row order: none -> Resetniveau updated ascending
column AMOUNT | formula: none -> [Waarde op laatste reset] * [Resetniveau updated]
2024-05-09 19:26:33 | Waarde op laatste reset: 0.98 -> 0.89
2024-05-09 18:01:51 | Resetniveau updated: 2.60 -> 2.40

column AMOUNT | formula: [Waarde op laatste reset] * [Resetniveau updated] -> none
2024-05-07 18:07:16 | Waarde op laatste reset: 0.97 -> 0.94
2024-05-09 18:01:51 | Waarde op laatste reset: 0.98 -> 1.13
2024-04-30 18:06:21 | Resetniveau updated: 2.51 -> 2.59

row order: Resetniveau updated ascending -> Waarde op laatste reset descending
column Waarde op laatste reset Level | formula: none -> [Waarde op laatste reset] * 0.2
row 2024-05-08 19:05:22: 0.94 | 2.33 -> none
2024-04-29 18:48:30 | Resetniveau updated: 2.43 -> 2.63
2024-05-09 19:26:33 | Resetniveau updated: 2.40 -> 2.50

---

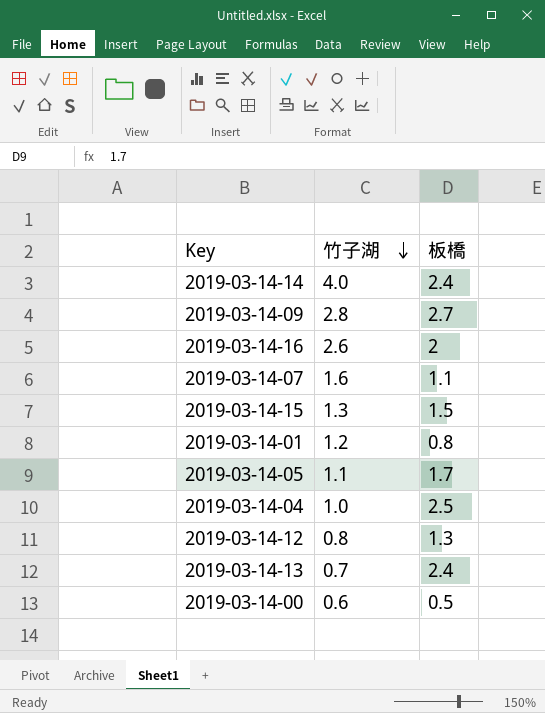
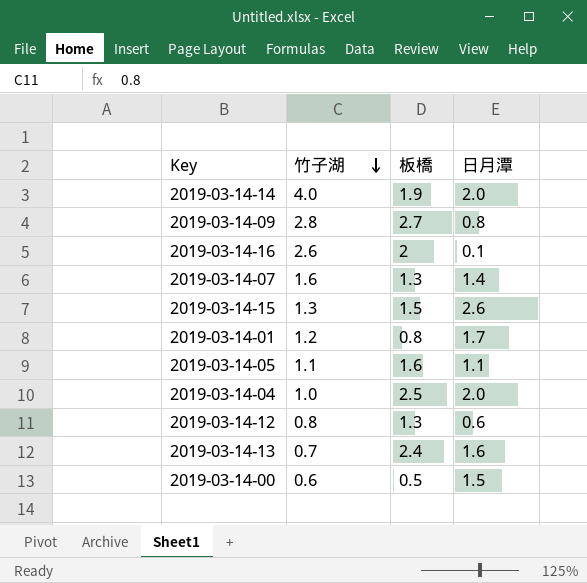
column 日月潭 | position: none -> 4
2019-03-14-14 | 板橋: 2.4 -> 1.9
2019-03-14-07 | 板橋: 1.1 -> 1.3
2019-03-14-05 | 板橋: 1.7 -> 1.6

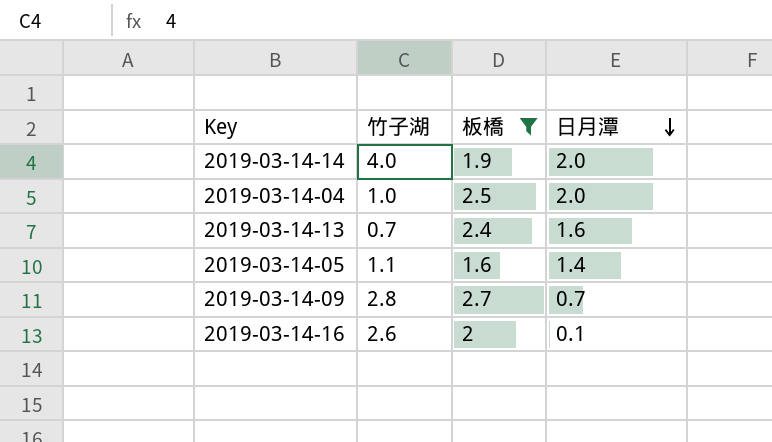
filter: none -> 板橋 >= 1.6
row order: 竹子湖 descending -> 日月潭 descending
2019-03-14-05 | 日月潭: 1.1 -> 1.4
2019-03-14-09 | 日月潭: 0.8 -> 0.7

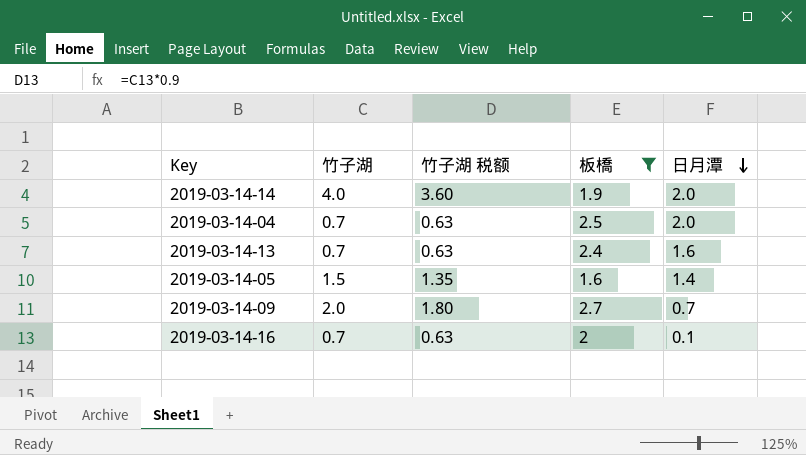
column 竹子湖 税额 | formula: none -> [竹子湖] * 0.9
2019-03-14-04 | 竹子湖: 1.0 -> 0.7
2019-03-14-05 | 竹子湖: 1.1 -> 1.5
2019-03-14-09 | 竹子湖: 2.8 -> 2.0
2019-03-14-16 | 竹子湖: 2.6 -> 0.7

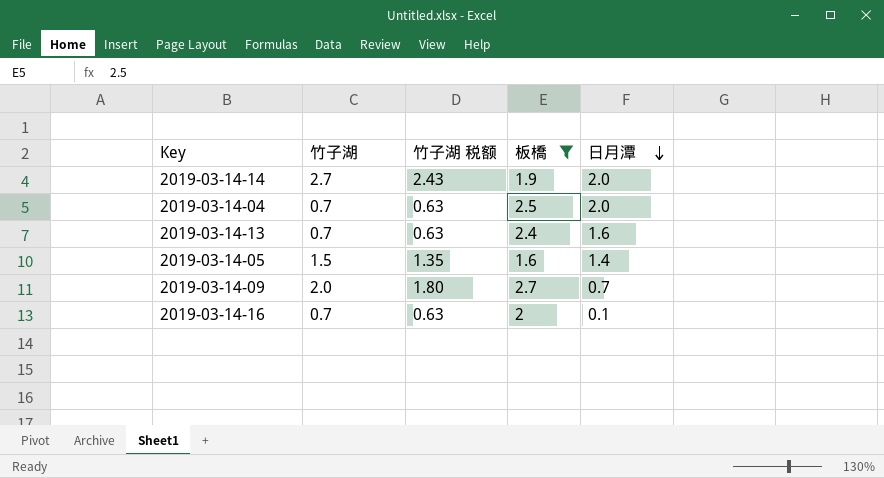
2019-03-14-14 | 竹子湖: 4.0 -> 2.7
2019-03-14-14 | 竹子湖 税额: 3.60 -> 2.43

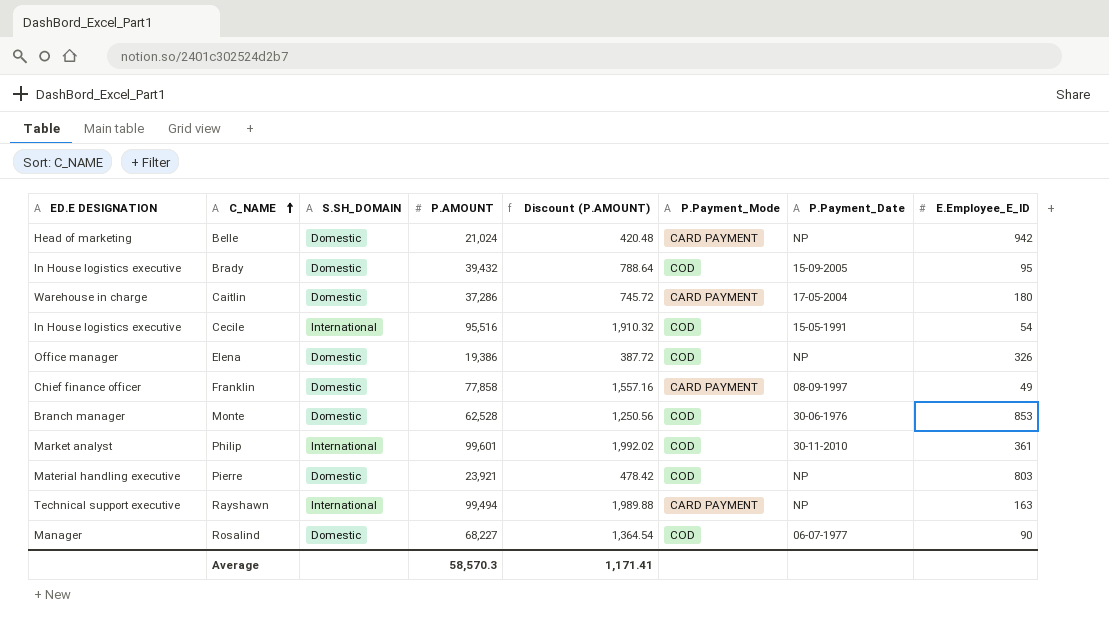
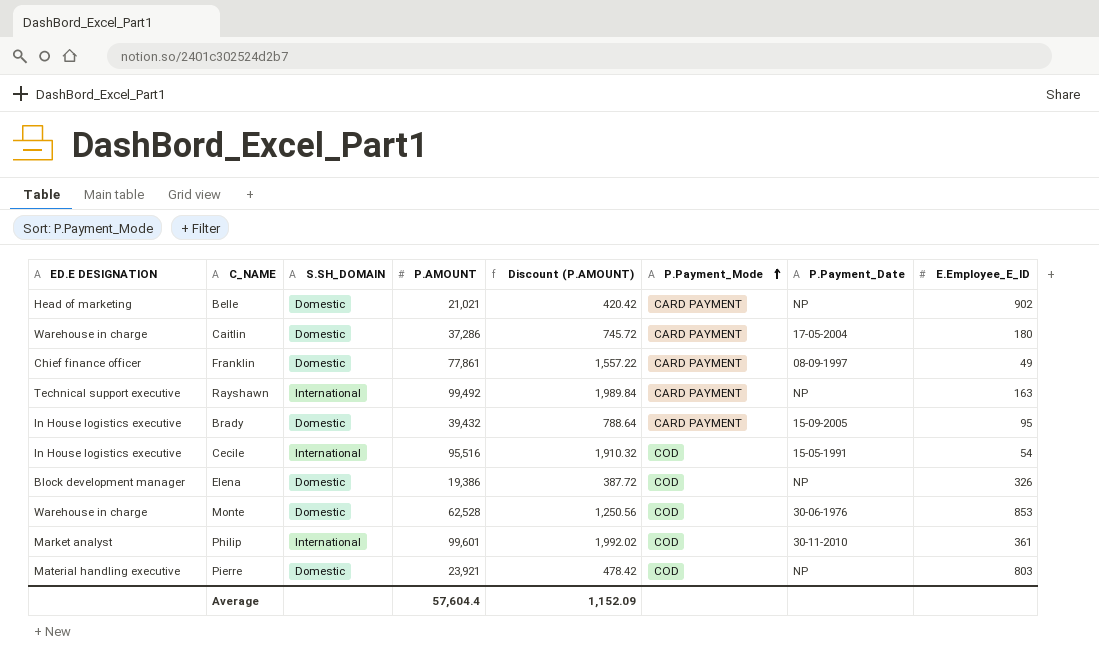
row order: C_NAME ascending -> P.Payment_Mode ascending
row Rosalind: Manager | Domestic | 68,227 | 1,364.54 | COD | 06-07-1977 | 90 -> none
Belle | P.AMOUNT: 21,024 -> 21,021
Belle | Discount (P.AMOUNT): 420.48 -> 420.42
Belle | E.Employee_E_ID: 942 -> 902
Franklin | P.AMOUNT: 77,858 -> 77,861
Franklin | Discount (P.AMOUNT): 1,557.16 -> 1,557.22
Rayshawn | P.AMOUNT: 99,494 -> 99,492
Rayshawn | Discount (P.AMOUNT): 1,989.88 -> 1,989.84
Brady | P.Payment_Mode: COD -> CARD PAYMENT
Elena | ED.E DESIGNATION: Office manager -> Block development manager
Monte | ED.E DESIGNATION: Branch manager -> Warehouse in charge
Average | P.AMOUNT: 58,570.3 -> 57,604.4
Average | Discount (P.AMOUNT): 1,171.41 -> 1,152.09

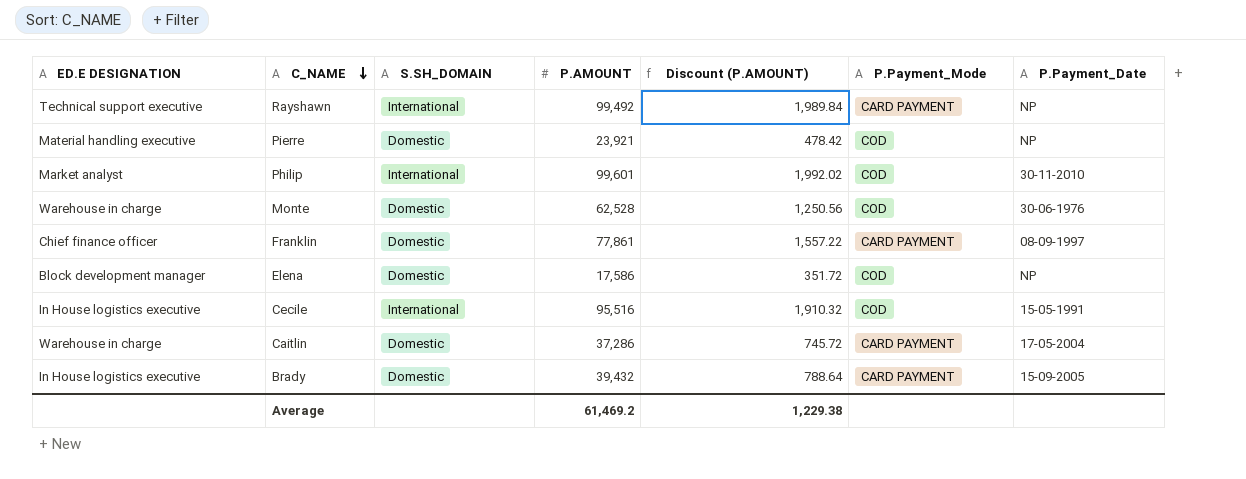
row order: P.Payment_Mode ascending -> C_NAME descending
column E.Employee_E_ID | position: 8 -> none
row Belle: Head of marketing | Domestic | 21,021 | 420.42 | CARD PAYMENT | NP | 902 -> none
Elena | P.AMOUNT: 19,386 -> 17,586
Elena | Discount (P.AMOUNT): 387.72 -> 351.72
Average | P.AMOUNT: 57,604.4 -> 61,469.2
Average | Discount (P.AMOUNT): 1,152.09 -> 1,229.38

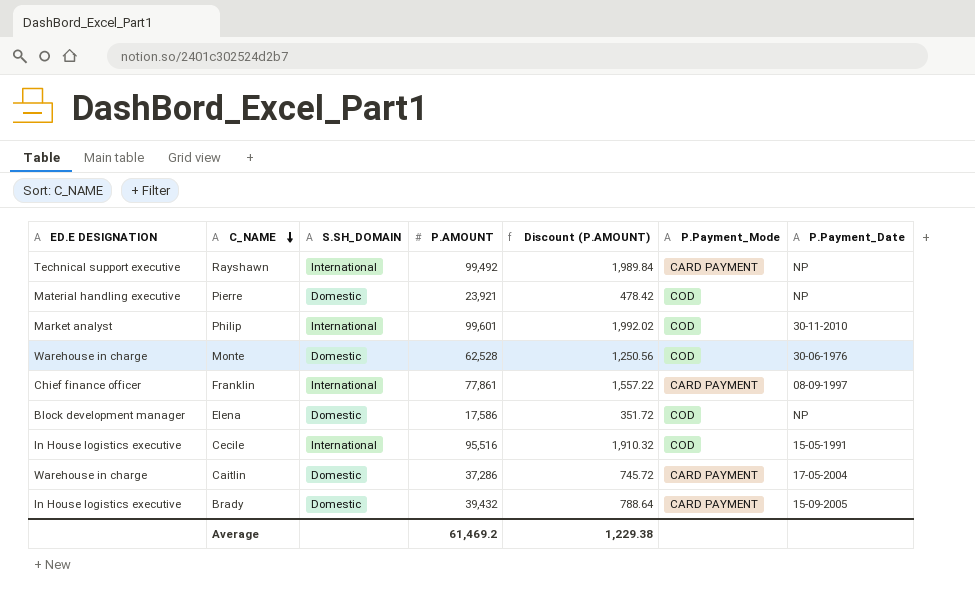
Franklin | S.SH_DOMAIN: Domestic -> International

:: Work to be completed ::
In the material above, which lines fall between the one holding "Belle | P.AMOUNT: 21,024 -> 21,021" and the one holding "Franklin | S.SH_DOMAIN: Domestic", inclusive? Print exactly those, with the pictures left out.

:: Written answer ::
Belle | P.AMOUNT: 21,024 -> 21,021
Belle | Discount (P.AMOUNT): 420.48 -> 420.42
Belle | E.Employee_E_ID: 942 -> 902
Franklin | P.AMOUNT: 77,858 -> 77,861
Franklin | Discount (P.AMOUNT): 1,557.16 -> 1,557.22
Rayshawn | P.AMOUNT: 99,494 -> 99,492
Rayshawn | Discount (P.AMOUNT): 1,989.88 -> 1,989.84
Brady | P.Payment_Mode: COD -> CARD PAYMENT
Elena | ED.E DESIGNATION: Office manager -> Block development manager
Monte | ED.E DESIGNATION: Branch manager -> Warehouse in charge
Average | P.AMOUNT: 58,570.3 -> 57,604.4
Average | Discount (P.AMOUNT): 1,171.41 -> 1,152.09

row order: P.Payment_Mode ascending -> C_NAME descending
column E.Employee_E_ID | position: 8 -> none
row Belle: Head of marketing | Domestic | 21,021 | 420.42 | CARD PAYMENT | NP | 902 -> none
Elena | P.AMOUNT: 19,386 -> 17,586
Elena | Discount (P.AMOUNT): 387.72 -> 351.72
Average | P.AMOUNT: 57,604.4 -> 61,469.2
Average | Discount (P.AMOUNT): 1,152.09 -> 1,229.38

Franklin | S.SH_DOMAIN: Domestic -> International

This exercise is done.